Violet – 2014 Graduate
Before I came to Mercy, I struggled with self-harm, depression and physical abuse. I was always angry and depressed, and my thoughts were focused on dying. Many of my problems began within my family relationships. My self-image was also very distorted, and I self-harmed to cope with the pain and hurt I had in my heart. I kept thinking of new ways to hurt myself.
I found out about Mercy through my aunt. I realized I was just going downhill and getting worse, not better. All I wanted to do was hurt myself and die. I decided that if I was going to have to live, then I wanted a good life. When I first came to Mercy, I was a quiet wallflower with my head down, hiding behind my hair. I was very angry, and I looked for ways to act out.

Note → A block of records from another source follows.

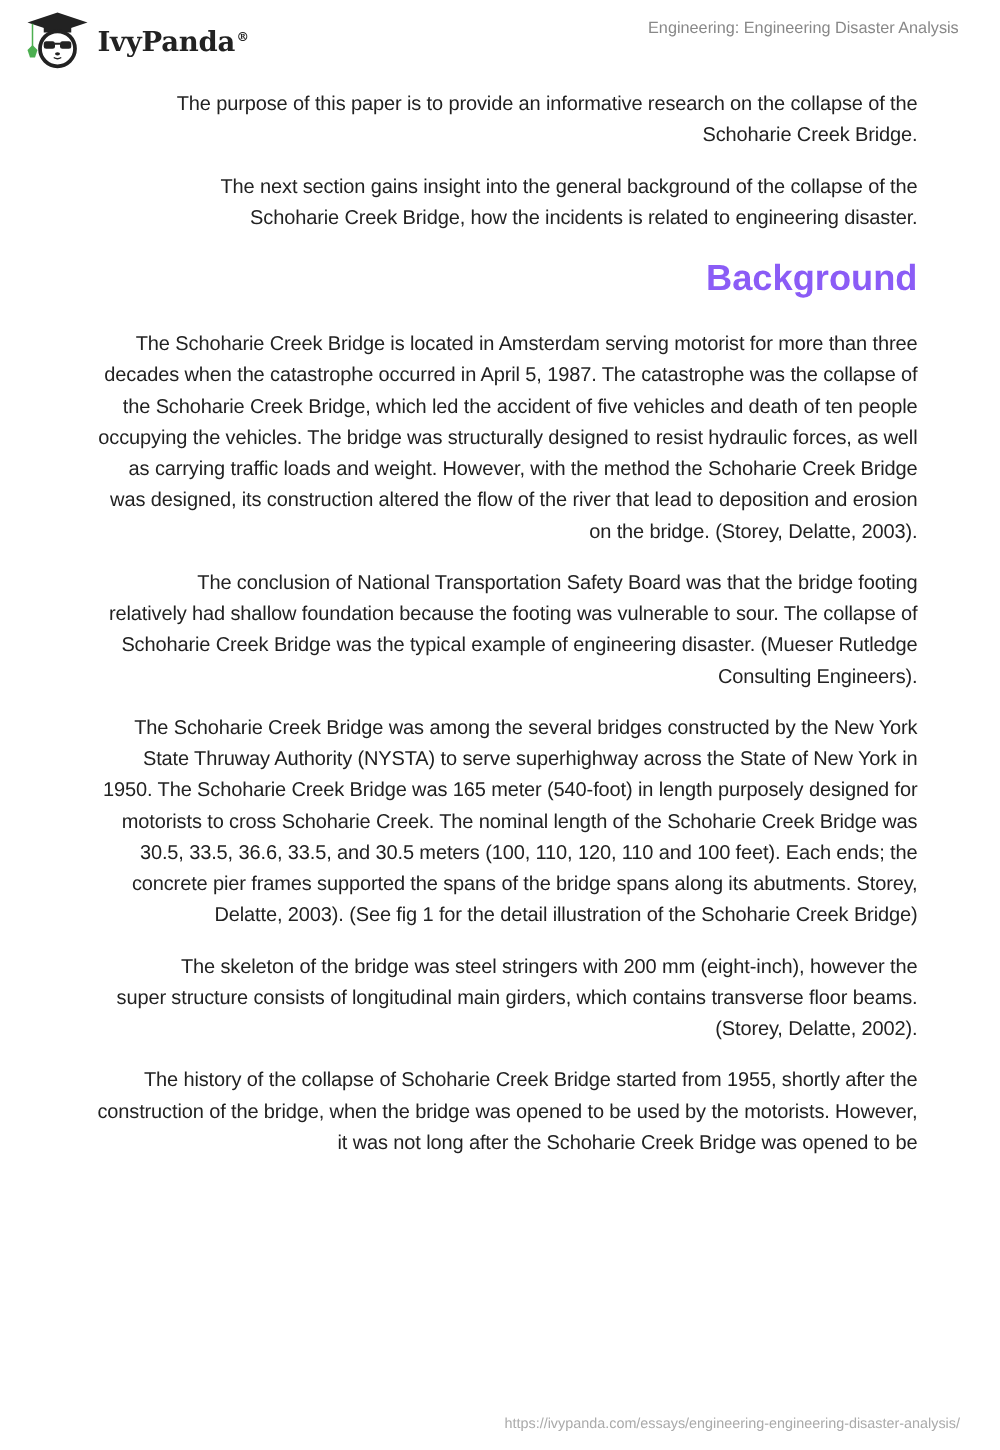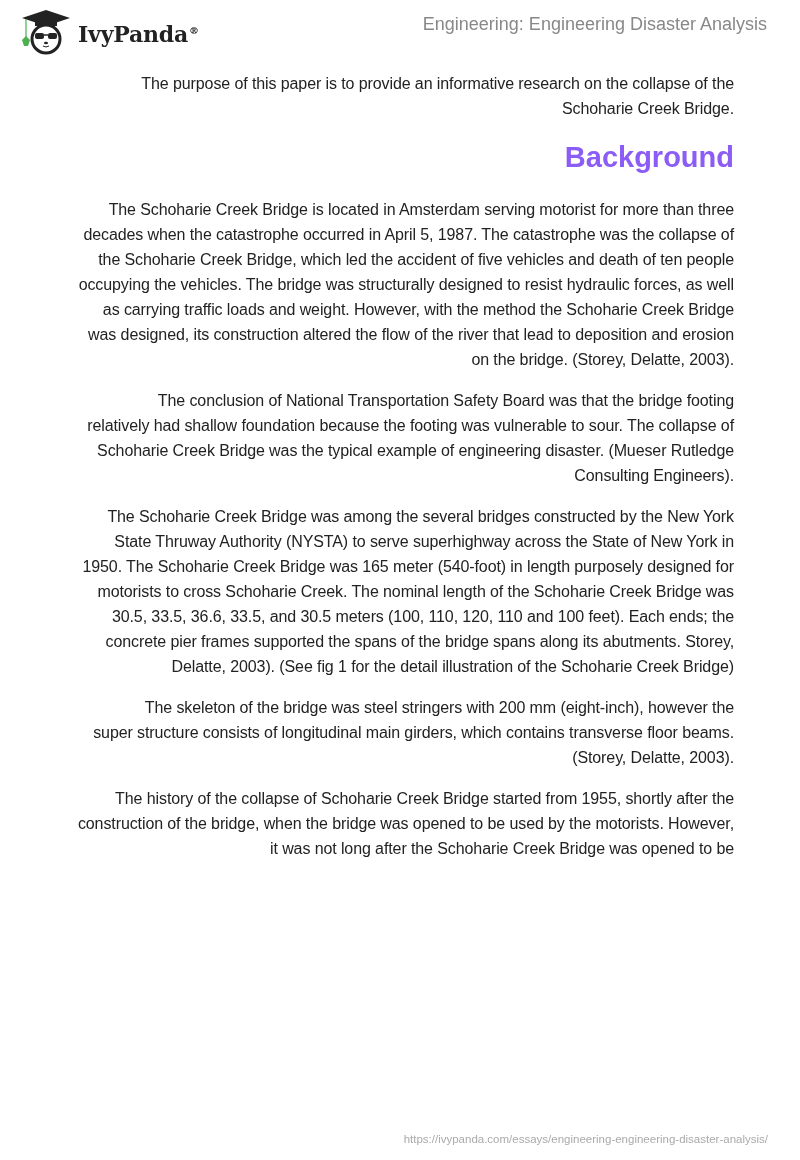--- a/index.html
+++ b/index.html
@@ -54,7 +54,7 @@
       position: absolute;
       right: 33px;
       top: 14px;
-      font-size: 18px;
+      font-size: 13px;
       color: #888888;
     }
     .content {

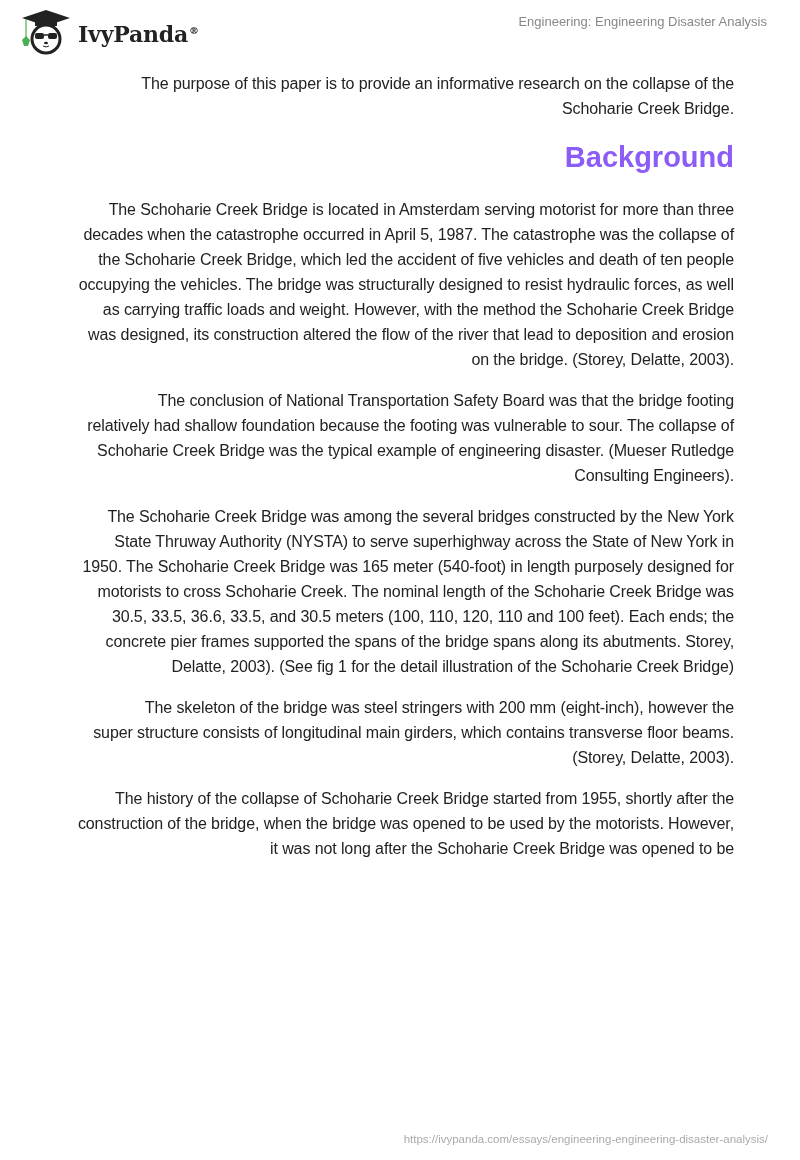--- a/index.html
+++ b/index.html
@@ -116,6 +116,7 @@
 
 <div class="content">
   <p>The purpose of this paper is to provide an informative research on the collapse of the Schoharie Creek Bridge.</p>
+  <p>The next section gains insight into the general background of the collapse of the Schoharie Creek Bridge, how the incidents is related to engineering disaster.</p>
 
   <h2>Background</h2>
   <p>The Schoharie Creek Bridge is located in Amsterdam serving motorist for more than three decades when the catastrophe occurred in April 5, 1987. The catastrophe was the collapse of the Schoharie Creek Bridge, which led the accident of five vehicles and death of ten people occupying the vehicles. The bridge was structurally designed to resist hydraulic forces, as well as carrying traffic loads and weight. However, with the method the Schoharie Creek Bridge was designed, its construction altered the flow of the river that lead to deposition and erosion on the bridge. (Storey, Delatte, 2003).</p>

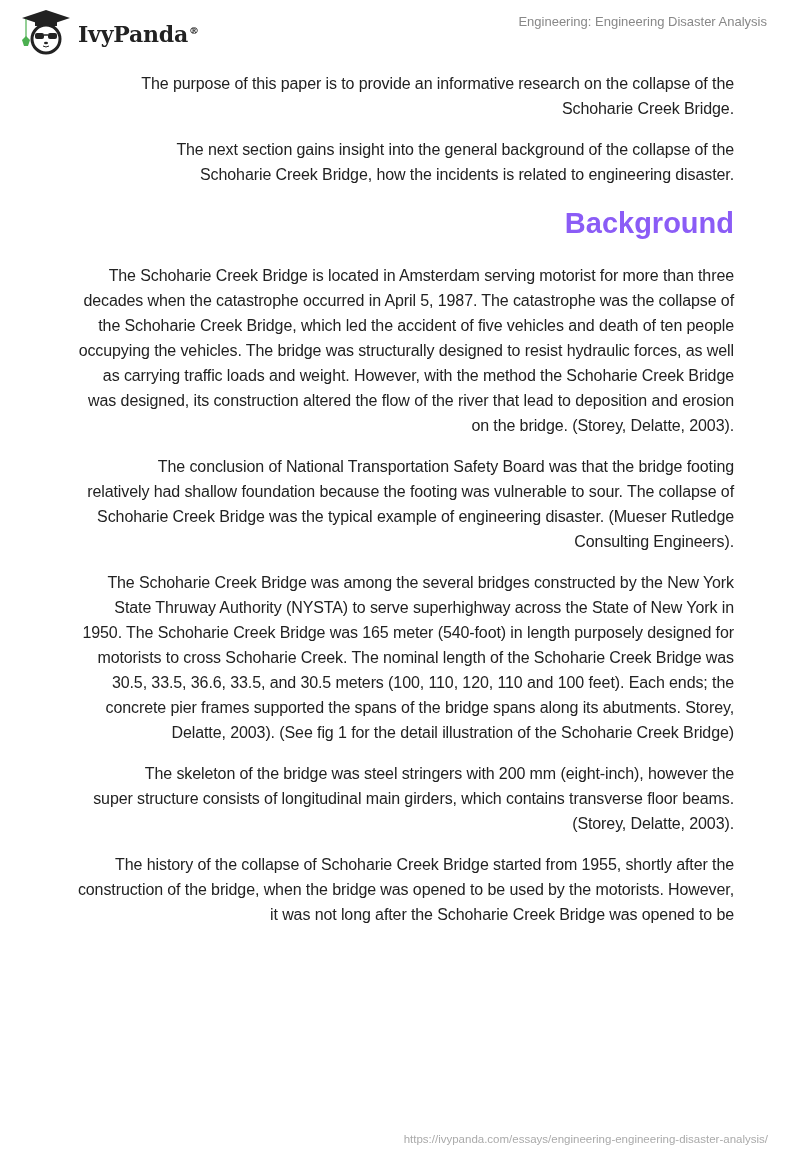--- a/index.html
+++ b/index.html
@@ -122,7 +122,7 @@
   <p>The Schoharie Creek Bridge is located in Amsterdam serving motorist for more than three decades when the catastrophe occurred in April 5, 1987. The catastrophe was the collapse of the Schoharie Creek Bridge, which led the accident of five vehicles and death of ten people occupying the vehicles. The bridge was structurally designed to resist hydraulic forces, as well as carrying traffic loads and weight. However, with the method the Schoharie Creek Bridge was designed, its construction altered the flow of the river that lead to deposition and erosion on the bridge. (Storey, Delatte, 2003).</p>
   <p>The conclusion of National Transportation Safety Board was that the bridge footing relatively had shallow foundation because the footing was vulnerable to sour. The collapse of Schoharie Creek Bridge was the typical example of engineering disaster. (Mueser Rutledge Consulting Engineers).</p>
   <p>The Schoharie Creek Bridge was among the several bridges constructed by the New York State Thruway Authority (NYSTA) to serve superhighway across the State of New York in 1950. The Schoharie Creek Bridge was 165 meter (540-foot) in length purposely designed for motorists to cross Schoharie Creek. The nominal length of the Schoharie Creek Bridge was 30.5, 33.5, 36.6, 33.5, and 30.5 meters (100, 110, 120, 110 and 100 feet). Each ends; the concrete pier frames supported the spans of the bridge spans along its abutments. Storey, Delatte, 2003). (See fig 1 for the detail illustration of the Schoharie Creek Bridge)</p>
-  <p>The skeleton of the bridge was steel stringers with 200 mm (eight-inch), however the super structure consists of longitudinal main girders, which contains transverse floor beams. (Storey, Delatte, 2003).</p>
+  <p>The skeleton of the bridge was steel stringers with 200 mm (eight-inch), however the super structure consists of longitudinal main girders, which contains transverse floor beams. (Storey, Delatte, 2002).</p>
 
   <p>The history of the collapse of Schoharie Creek Bridge started from 1955, shortly after the construction of the bridge, when the bridge was opened to be used by the motorists. However, it was not long after the Schoharie Creek Bridge was opened to be</p>
 </div>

My turning point in the program came when I made the choice to forgive my parents. Healing came gushing into my heart, and I began to embrace God’s love for the first time. When I started hearing His voice, I finally knew that God loved me and that He is my perfect father.
At Mercy, I have learned that I don’ t have to hide anymore. I can face things now. I’ve learned how to handle anger the right way and to go to God first instead of self-harm. He has helped me to forgive myself and move past my past. I believe good about myself now, and God is showing me I am a fighter. My life has meaning now!
After I graduate, I want to finish school, get a job and have a normal life. I would also love to go to India on a mission trip. Maybe someday God will bring me back to work at Mercy.